▶ _ABOUT THIS EXERCISE_
Could you print all of the data below again, exactly?

****************

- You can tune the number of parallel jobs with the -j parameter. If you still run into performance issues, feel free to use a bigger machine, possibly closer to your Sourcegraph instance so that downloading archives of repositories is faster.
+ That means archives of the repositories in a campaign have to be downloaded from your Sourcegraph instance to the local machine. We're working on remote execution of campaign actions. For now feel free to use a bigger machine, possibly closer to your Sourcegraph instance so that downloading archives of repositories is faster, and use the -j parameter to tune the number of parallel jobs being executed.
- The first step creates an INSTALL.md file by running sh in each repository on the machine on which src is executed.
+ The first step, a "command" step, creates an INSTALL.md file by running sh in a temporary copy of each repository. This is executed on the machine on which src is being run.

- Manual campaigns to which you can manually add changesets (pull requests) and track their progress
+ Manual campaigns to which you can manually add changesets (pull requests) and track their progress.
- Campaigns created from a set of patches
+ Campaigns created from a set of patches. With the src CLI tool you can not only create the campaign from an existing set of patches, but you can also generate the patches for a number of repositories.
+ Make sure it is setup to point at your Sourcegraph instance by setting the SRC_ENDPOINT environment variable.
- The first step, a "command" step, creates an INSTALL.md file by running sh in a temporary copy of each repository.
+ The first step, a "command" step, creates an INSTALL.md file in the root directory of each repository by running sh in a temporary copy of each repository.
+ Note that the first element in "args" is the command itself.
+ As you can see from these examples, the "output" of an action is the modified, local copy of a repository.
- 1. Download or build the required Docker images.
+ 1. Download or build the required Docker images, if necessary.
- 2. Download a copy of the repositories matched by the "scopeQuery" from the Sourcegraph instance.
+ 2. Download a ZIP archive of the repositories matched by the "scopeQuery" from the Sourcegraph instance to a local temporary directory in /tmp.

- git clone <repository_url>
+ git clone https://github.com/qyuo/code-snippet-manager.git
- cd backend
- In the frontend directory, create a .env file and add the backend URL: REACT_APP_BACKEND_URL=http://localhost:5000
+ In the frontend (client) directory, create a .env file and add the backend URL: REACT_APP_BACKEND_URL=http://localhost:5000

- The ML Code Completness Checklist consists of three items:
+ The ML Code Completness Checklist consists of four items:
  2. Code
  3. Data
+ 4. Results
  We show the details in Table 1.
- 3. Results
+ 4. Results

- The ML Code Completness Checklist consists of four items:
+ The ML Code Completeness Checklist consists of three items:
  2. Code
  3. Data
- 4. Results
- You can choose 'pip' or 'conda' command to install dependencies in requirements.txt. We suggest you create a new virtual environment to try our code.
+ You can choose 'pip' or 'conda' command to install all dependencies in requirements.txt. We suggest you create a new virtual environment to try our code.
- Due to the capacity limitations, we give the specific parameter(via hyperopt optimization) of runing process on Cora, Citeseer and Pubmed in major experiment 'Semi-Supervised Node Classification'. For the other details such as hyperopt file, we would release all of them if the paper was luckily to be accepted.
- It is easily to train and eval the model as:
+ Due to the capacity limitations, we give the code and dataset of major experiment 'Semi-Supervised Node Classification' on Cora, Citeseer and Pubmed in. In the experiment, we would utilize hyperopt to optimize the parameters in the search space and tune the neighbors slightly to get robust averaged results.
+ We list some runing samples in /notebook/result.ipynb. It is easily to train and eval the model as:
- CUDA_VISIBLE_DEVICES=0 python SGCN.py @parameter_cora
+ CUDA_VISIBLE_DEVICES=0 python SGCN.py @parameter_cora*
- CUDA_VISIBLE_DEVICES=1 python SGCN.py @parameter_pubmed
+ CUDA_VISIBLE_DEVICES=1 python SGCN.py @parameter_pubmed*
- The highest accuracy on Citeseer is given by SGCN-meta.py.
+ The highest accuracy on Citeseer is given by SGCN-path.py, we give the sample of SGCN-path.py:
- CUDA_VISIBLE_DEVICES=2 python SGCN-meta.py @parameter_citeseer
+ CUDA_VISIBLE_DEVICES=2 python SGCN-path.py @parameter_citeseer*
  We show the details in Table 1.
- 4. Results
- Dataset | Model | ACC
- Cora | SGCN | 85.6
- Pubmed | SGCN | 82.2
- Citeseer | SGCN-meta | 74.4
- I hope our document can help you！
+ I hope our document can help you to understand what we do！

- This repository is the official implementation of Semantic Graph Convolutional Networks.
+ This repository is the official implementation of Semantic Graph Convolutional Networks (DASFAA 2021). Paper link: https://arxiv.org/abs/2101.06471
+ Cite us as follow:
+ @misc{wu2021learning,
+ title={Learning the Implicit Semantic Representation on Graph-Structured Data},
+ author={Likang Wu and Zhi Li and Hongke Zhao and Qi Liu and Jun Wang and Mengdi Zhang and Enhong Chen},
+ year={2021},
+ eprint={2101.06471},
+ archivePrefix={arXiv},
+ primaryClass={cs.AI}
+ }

****************

▶ _RESPONSE_
- You can tune the number of parallel jobs with the -j parameter. If you still run into performance issues, feel free to use a bigger machine, possibly closer to your Sourcegraph instance so that downloading archives of repositories is faster.
+ That means archives of the repositories in a campaign have to be downloaded from your Sourcegraph instance to the local machine. We're working on remote execution of campaign actions. For now feel free to use a bigger machine, possibly closer to your Sourcegraph instance so that downloading archives of repositories is faster, and use the -j parameter to tune the number of parallel jobs being executed.
- The first step creates an INSTALL.md file by running sh in each repository on the machine on which src is executed.
+ The first step, a "command" step, creates an INSTALL.md file by running sh in a temporary copy of each repository. This is executed on the machine on which src is being run.

- Manual campaigns to which you can manually add changesets (pull requests) and track their progress
+ Manual campaigns to which you can manually add changesets (pull requests) and track their progress.
- Campaigns created from a set of patches
+ Campaigns created from a set of patches. With the src CLI tool you can not only create the campaign from an existing set of patches, but you can also generate the patches for a number of repositories.
+ Make sure it is setup to point at your Sourcegraph instance by setting the SRC_ENDPOINT environment variable.
- The first step, a "command" step, creates an INSTALL.md file by running sh in a temporary copy of each repository.
+ The first step, a "command" step, creates an INSTALL.md file in the root directory of each repository by running sh in a temporary copy of each repository.
+ Note that the first element in "args" is the command itself.
+ As you can see from these examples, the "output" of an action is the modified, local copy of a repository.
- 1. Download or build the required Docker images.
+ 1. Download or build the required Docker images, if necessary.
- 2. Download a copy of the repositories matched by the "scopeQuery" from the Sourcegraph instance.
+ 2. Download a ZIP archive of the repositories matched by the "scopeQuery" from the Sourcegraph instance to a local temporary directory in /tmp.

- git clone <repository_url>
+ git clone https://github.com/qyuo/code-snippet-manager.git
- cd backend
- In the frontend directory, create a .env file and add the backend URL: REACT_APP_BACKEND_URL=http://localhost:5000
+ In the frontend (client) directory, create a .env file and add the backend URL: REACT_APP_BACKEND_URL=http://localhost:5000

- The ML Code Completness Checklist consists of three items:
+ The ML Code Completness Checklist consists of four items:
  2. Code
  3. Data
+ 4. Results
  We show the details in Table 1.
- 3. Results
+ 4. Results

- The ML Code Completness Checklist consists of four items:
+ The ML Code Completeness Checklist consists of three items:
  2. Code
  3. Data
- 4. Results
- You can choose 'pip' or 'conda' command to install dependencies in requirements.txt. We suggest you create a new virtual environment to try our code.
+ You can choose 'pip' or 'conda' command to install all dependencies in requirements.txt. We suggest you create a new virtual environment to try our code.
- Due to the capacity limitations, we give the specific parameter(via hyperopt optimization) of runing process on Cora, Citeseer and Pubmed in major experiment 'Semi-Supervised Node Classification'. For the other details such as hyperopt file, we would release all of them if the paper was luckily to be accepted.
- It is easily to train and eval the model as:
+ Due to the capacity limitations, we give the code and dataset of major experiment 'Semi-Supervised Node Classification' on Cora, Citeseer and Pubmed in. In the experiment, we would utilize hyperopt to optimize the parameters in the search space and tune the neighbors slightly to get robust averaged results.
+ We list some runing samples in /notebook/result.ipynb. It is easily to train and eval the model as:
- CUDA_VISIBLE_DEVICES=0 python SGCN.py @parameter_cora
+ CUDA_VISIBLE_DEVICES=0 python SGCN.py @parameter_cora*
- CUDA_VISIBLE_DEVICES=1 python SGCN.py @parameter_pubmed
+ CUDA_VISIBLE_DEVICES=1 python SGCN.py @parameter_pubmed*
- The highest accuracy on Citeseer is given by SGCN-meta.py.
+ The highest accuracy on Citeseer is given by SGCN-path.py, we give the sample of SGCN-path.py:
- CUDA_VISIBLE_DEVICES=2 python SGCN-meta.py @parameter_citeseer
+ CUDA_VISIBLE_DEVICES=2 python SGCN-path.py @parameter_citeseer*
  We show the details in Table 1.
- 4. Results
- Dataset | Model | ACC
- Cora | SGCN | 85.6
- Pubmed | SGCN | 82.2
- Citeseer | SGCN-meta | 74.4
- I hope our document can help you！
+ I hope our document can help you to understand what we do！

- This repository is the official implementation of Semantic Graph Convolutional Networks.
+ This repository is the official implementation of Semantic Graph Convolutional Networks (DASFAA 2021). Paper link: https://arxiv.org/abs/2101.06471
+ Cite us as follow:
+ @misc{wu2021learning,
+ title={Learning the Implicit Semantic Representation on Graph-Structured Data},
+ author={Likang Wu and Zhi Li and Hongke Zhao and Qi Liu and Jun Wang and Mengdi Zhang and Enhong Chen},
+ year={2021},
+ eprint={2101.06471},
+ archivePrefix={arXiv},
+ primaryClass={cs.AI}
+ }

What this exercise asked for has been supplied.